● **Task**:
The answer must consist solely of the lines below starting at the one containing "white-space: nowrap;" and ending at the one containing "65px; top: 329px;", repeated exactly, with both ends included and all pictures omitted.

● **Dataset records**:
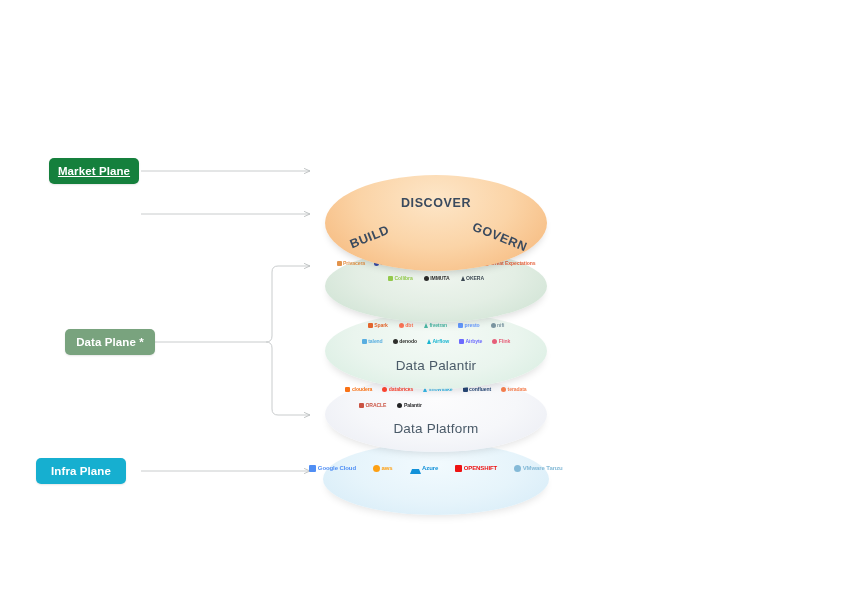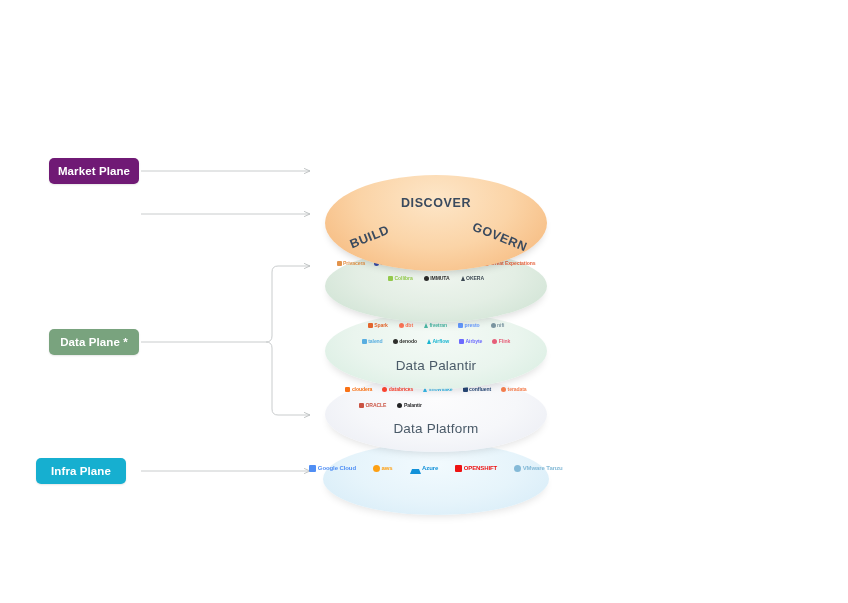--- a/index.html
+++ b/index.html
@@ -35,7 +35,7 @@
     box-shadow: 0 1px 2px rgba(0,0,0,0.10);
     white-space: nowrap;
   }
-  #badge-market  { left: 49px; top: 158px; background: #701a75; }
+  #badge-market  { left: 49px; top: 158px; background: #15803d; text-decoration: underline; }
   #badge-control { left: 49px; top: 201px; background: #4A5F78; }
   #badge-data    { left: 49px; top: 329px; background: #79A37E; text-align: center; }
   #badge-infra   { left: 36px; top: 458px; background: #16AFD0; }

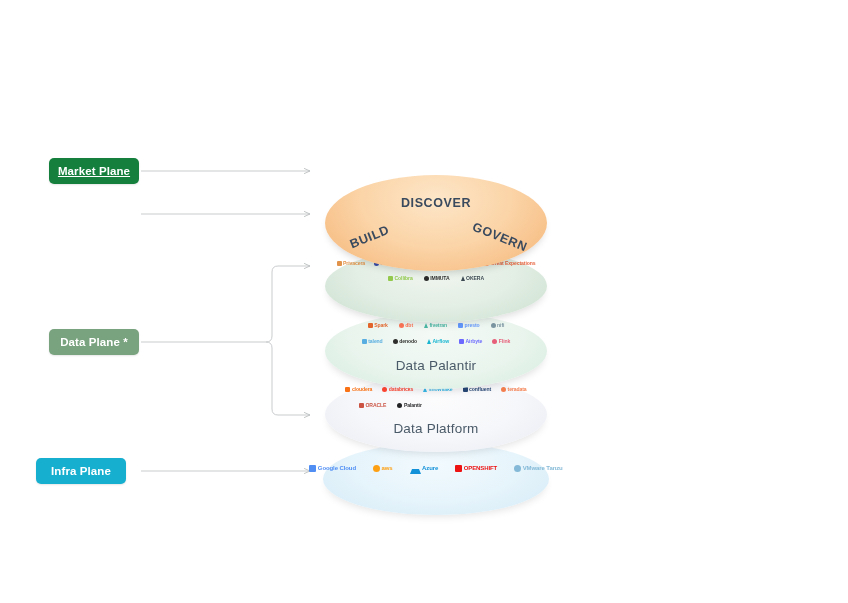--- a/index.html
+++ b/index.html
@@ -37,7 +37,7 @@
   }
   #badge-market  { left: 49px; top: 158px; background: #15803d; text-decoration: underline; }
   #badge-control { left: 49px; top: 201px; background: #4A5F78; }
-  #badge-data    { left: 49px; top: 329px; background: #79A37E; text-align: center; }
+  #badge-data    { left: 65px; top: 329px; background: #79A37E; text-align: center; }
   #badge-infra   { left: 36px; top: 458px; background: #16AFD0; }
==
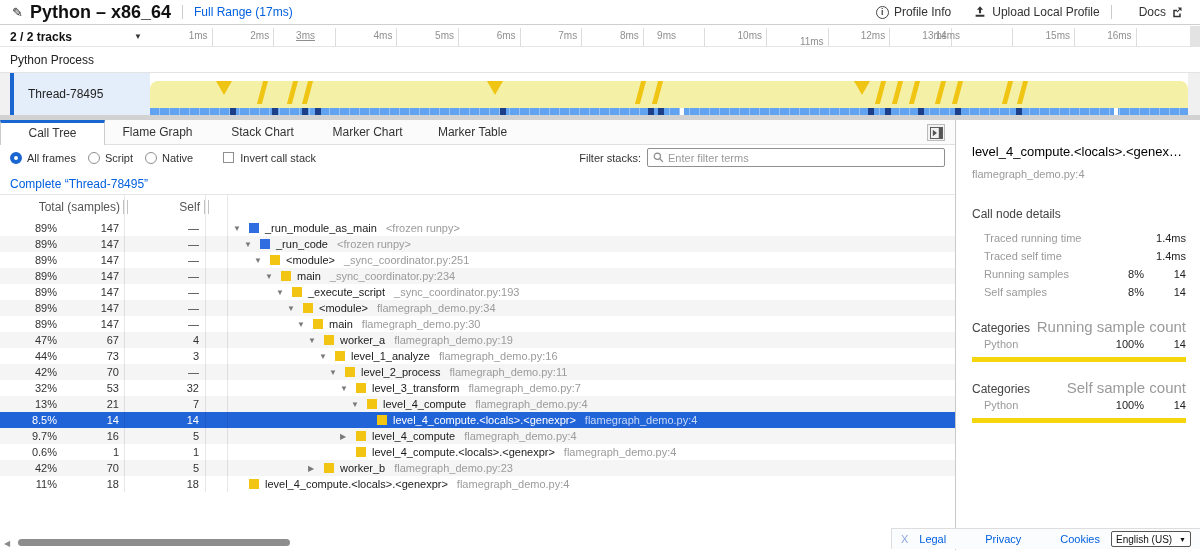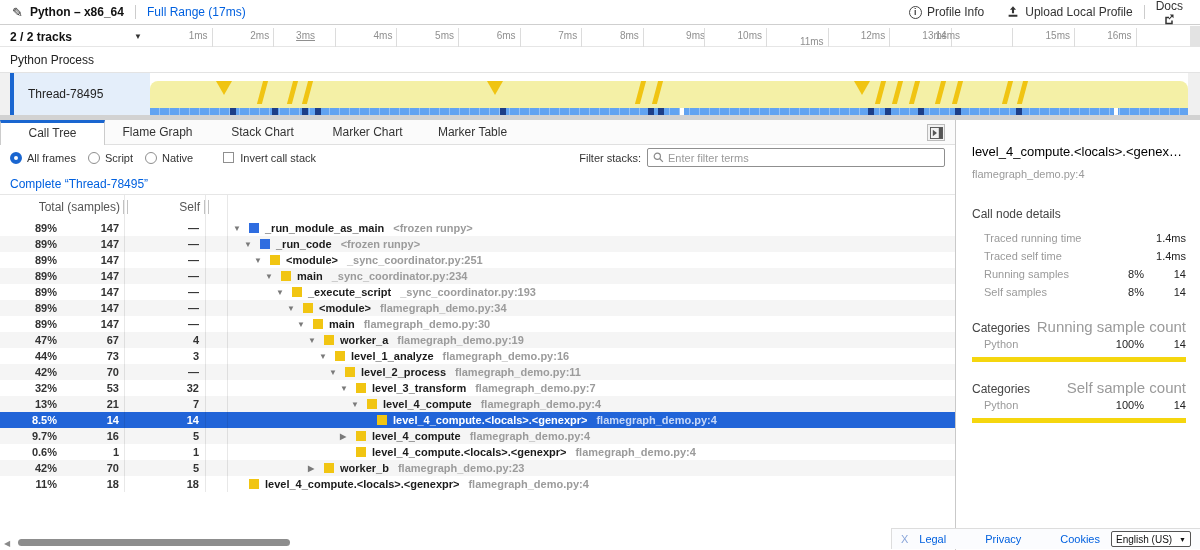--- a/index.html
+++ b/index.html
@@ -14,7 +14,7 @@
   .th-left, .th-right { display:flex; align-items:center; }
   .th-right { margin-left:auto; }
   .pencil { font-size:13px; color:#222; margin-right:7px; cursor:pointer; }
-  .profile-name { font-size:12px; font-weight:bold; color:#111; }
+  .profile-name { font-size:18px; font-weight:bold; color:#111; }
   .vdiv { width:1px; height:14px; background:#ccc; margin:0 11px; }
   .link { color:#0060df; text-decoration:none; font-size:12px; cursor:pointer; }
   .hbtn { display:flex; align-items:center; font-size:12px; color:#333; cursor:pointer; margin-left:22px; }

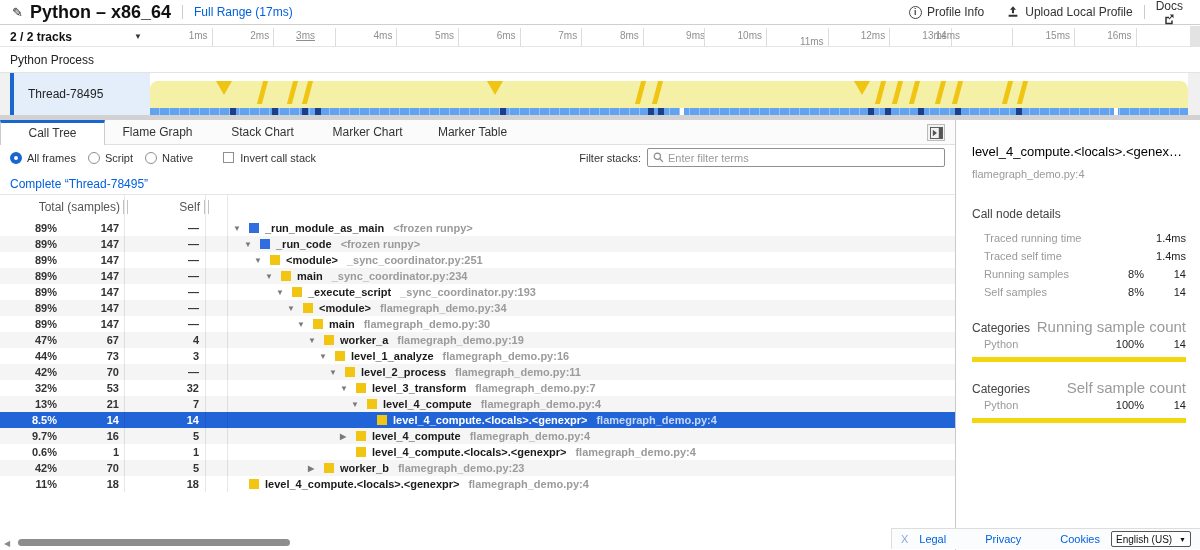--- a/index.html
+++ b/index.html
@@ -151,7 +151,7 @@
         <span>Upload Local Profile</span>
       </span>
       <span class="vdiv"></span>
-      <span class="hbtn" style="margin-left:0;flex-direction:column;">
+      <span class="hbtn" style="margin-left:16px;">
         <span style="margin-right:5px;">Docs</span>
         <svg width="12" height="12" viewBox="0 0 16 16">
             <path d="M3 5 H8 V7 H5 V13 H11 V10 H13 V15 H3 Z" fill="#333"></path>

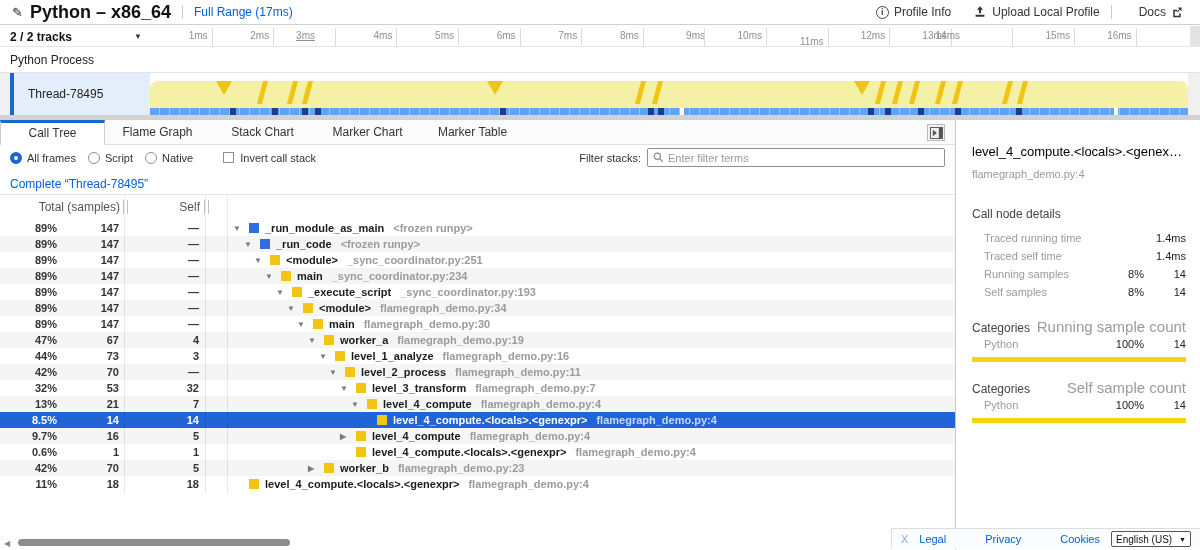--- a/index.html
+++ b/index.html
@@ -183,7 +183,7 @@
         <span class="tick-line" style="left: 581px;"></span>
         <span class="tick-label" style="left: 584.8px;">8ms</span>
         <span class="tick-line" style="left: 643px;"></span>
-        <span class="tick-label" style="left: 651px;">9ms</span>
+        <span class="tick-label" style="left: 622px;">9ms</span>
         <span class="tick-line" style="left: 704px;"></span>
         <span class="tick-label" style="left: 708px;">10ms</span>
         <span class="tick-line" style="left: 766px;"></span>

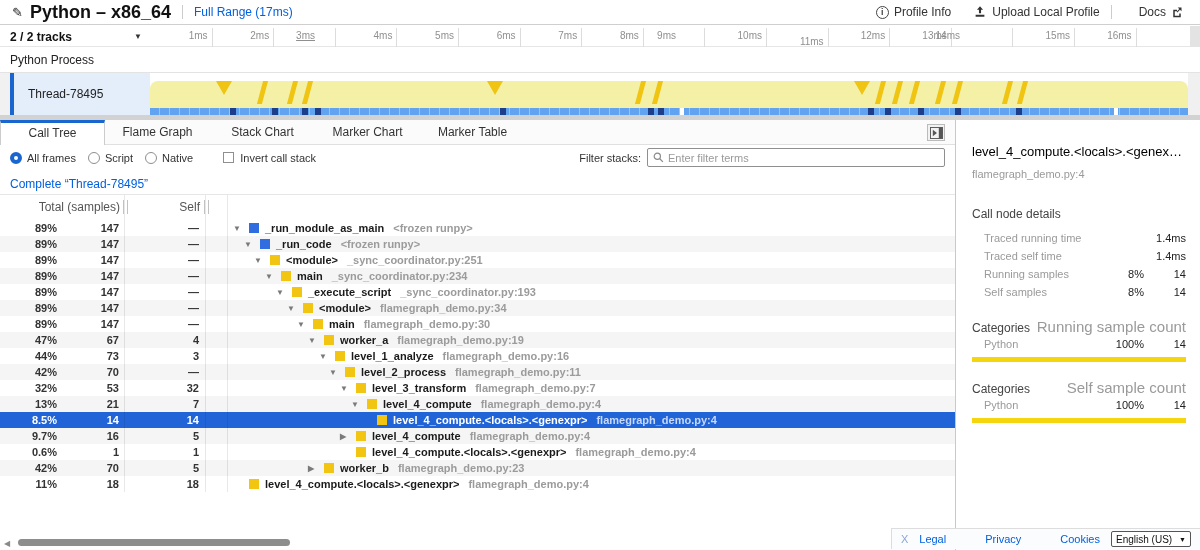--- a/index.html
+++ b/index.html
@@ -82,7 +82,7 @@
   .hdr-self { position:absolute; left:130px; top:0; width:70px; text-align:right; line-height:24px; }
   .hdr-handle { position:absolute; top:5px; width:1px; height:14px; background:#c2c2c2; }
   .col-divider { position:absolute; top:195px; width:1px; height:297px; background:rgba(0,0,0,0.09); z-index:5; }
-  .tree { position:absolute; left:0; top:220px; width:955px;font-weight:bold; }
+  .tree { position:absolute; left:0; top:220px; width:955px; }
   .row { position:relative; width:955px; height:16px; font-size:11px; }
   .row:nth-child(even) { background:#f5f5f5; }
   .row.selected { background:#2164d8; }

● **Your solution**:
     white-space: nowrap;
   }
-  #badge-market  { left: 49px; top: 158px; background: #701a75; }
+  #badge-market  { left: 49px; top: 158px; background: #15803d; text-decoration: underline; }
   #badge-control { left: 49px; top: 201px; background: #4A5F78; }
   #badge-data    { left: 49px; top: 329px; background: #79A37E; text-align: center; }
   #badge-infra   { left: 36px; top: 458px; background: #16AFD0; }

--- a/index.html
+++ b/index.html
@@ -37,7 +37,7 @@
   }
   #badge-market  { left: 49px; top: 158px; background: #15803d; text-decoration: underline; }
   #badge-control { left: 49px; top: 201px; background: #4A5F78; }
-  #badge-data    { left: 49px; top: 329px; background: #79A37E; text-align: center; }
+  #badge-data    { left: 65px; top: 329px; background: #79A37E; text-align: center; }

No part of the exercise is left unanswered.